Пинчук стиснул пальцы вокруг невидимого горла неведомого врага. Его дыхание сделалось затрудненным, как у астматика. Желание отомстить за смерть сыновей пересиливало страх за собственную шкуру.
Бондарь понимал его чувства и ценил их.
– Что случилось потом? – мягко спросил он, закуривая новую сигарету.

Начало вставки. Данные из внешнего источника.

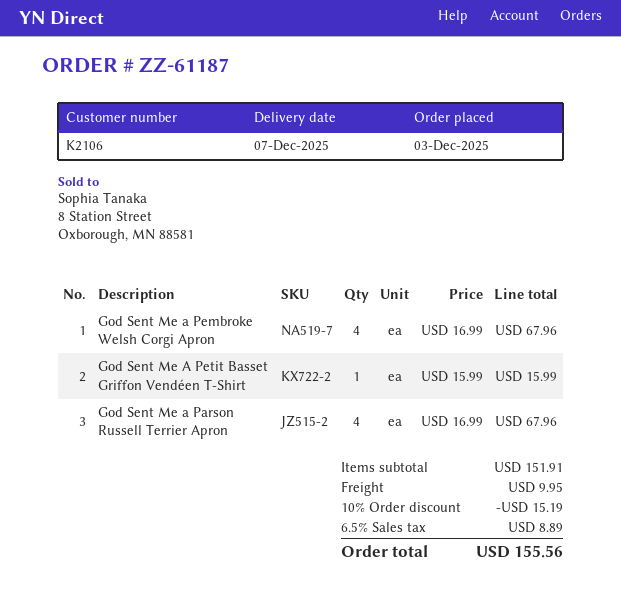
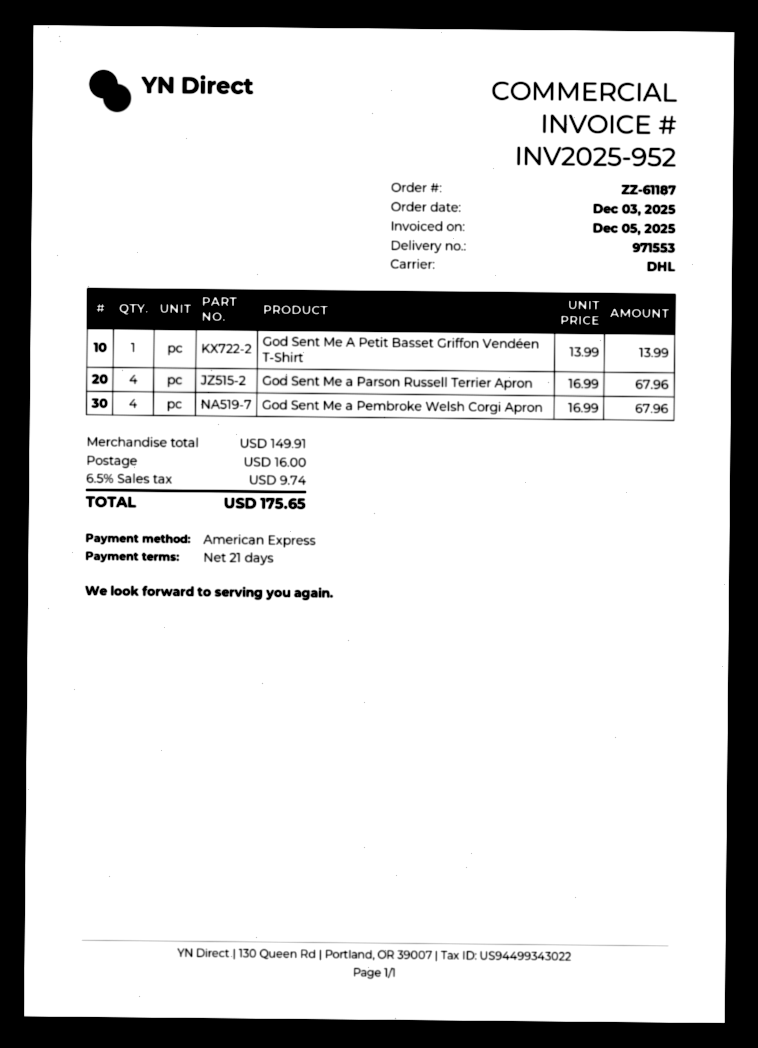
God Sent Me A Petit Basset Griffon Vendéen T-Shirt: 1 x 15.99 = 15.99 -> 1 x 13.99 = 13.99
subtotal: 151.91 -> 149.91
discount: 10% = 15.19 -> none
shipping: 9.95 -> 16.00
tax: 6.5% = 8.89 -> 6.5% = 9.74
total: 155.56 -> 175.65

Пинчук провел рукой по глазам:
– Пару дней я оплакивал Тараса с Андрюшей. Все было, как в тумане… Потом позвонили мужики из вашей конторы, пообещали прислать надежного человека, который разберется с убийцами. Но незадолго до появления этого человека, то есть вас, Женя, раздался еще один звонок. Мне посоветовали отказаться от услуг московского Джеймса Бонда и опять пригрозили расправой, особо подчеркнув, что это предупреждение последнее. Таким образом, у меня есть трое суток на размышление.
– Забавно, – вырвалось у Бондаря.
– Что именно вам кажется забавным? – спросил Пинчук, к которому вновь вернулась способность язвить. – Сходите к могилам моих мальчиков, и ситуация сразу представится вам в ином свете, уверяю вас.